Entries supplied below:

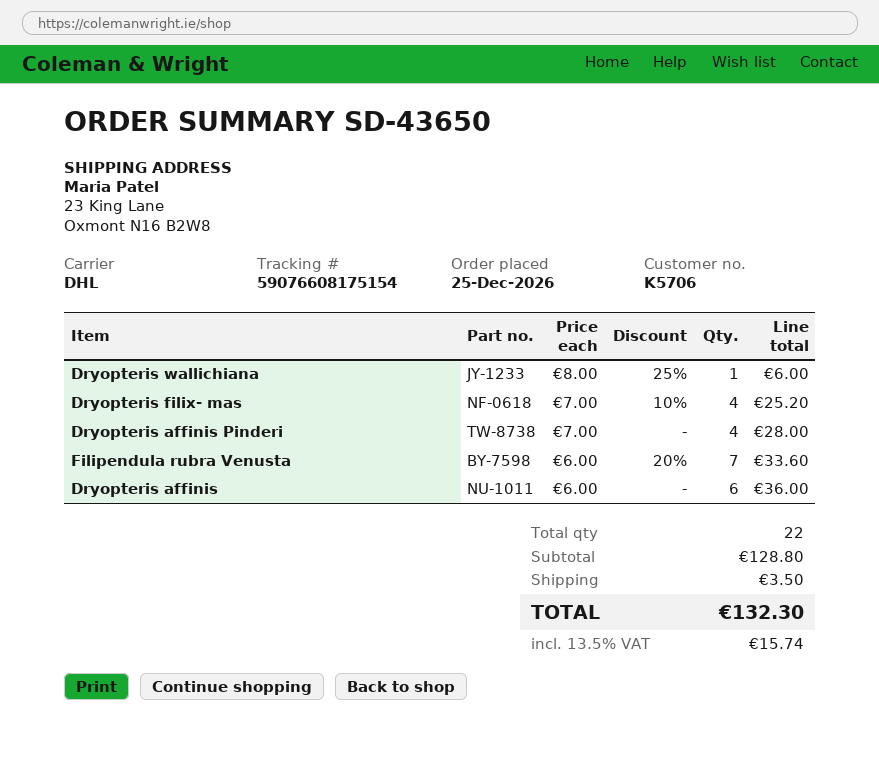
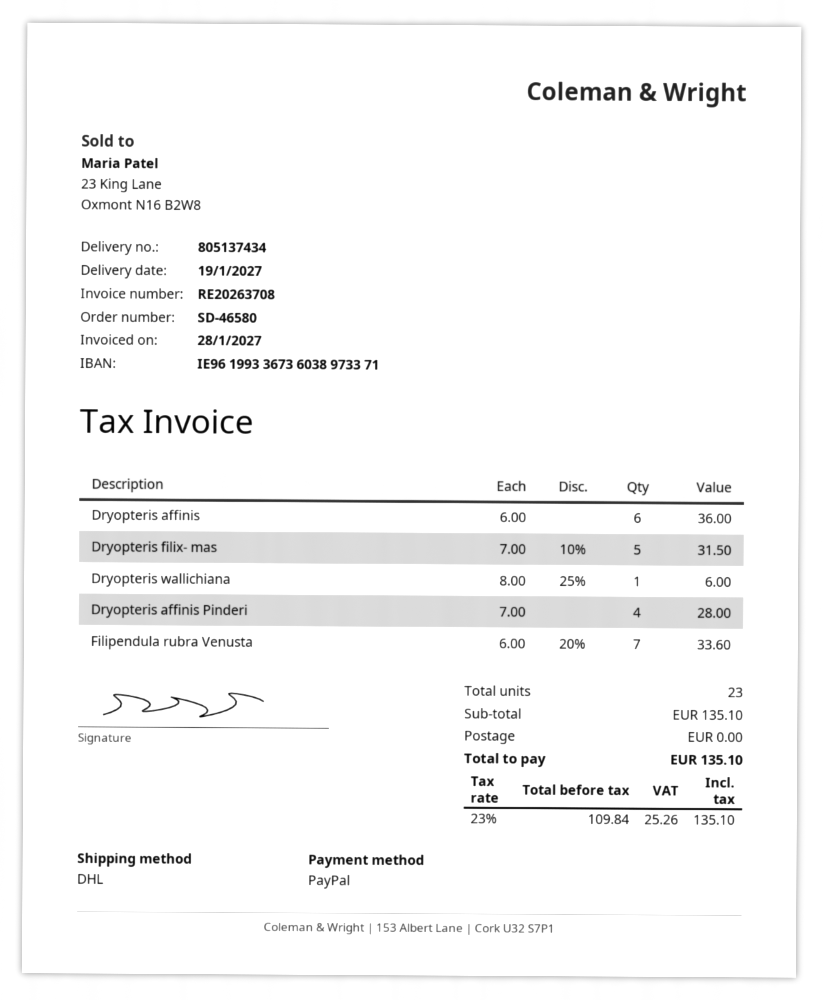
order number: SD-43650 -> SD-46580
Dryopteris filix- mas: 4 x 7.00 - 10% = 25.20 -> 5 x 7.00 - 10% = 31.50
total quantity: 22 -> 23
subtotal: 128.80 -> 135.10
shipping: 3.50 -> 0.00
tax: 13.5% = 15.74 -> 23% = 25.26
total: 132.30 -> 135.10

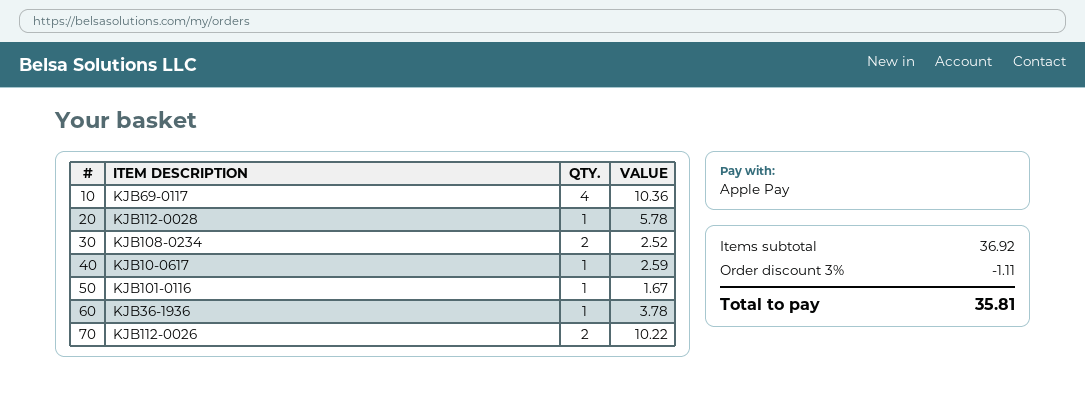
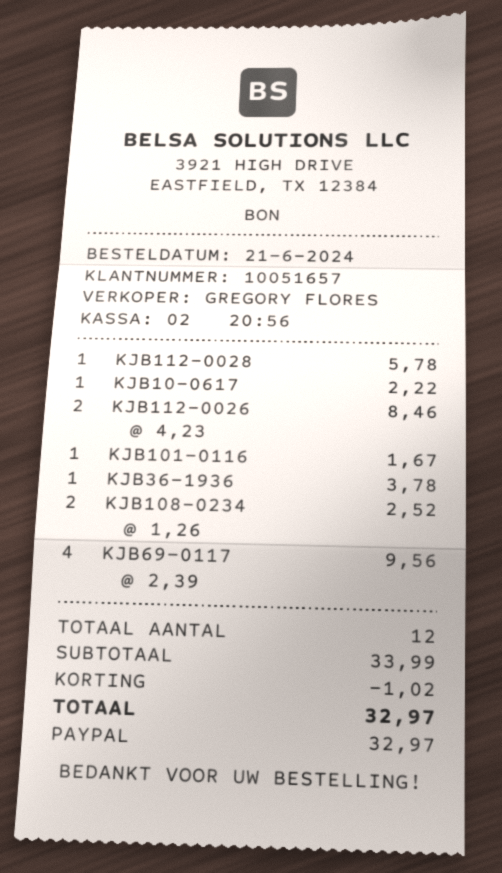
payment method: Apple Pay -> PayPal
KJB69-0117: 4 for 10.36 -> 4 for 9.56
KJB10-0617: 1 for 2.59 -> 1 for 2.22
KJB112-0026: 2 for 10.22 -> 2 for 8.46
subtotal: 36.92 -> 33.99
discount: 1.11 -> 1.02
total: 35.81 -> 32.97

End of Entries supplied.

Write out the material above exactly; no pictures.

order number: SD-43650 -> SD-46580
Dryopteris filix- mas: 4 x 7.00 - 10% = 25.20 -> 5 x 7.00 - 10% = 31.50
total quantity: 22 -> 23
subtotal: 128.80 -> 135.10
shipping: 3.50 -> 0.00
tax: 13.5% = 15.74 -> 23% = 25.26
total: 132.30 -> 135.10

payment method: Apple Pay -> PayPal
KJB69-0117: 4 for 10.36 -> 4 for 9.56
KJB10-0617: 1 for 2.59 -> 1 for 2.22
KJB112-0026: 2 for 10.22 -> 2 for 8.46
subtotal: 36.92 -> 33.99
discount: 1.11 -> 1.02
total: 35.81 -> 32.97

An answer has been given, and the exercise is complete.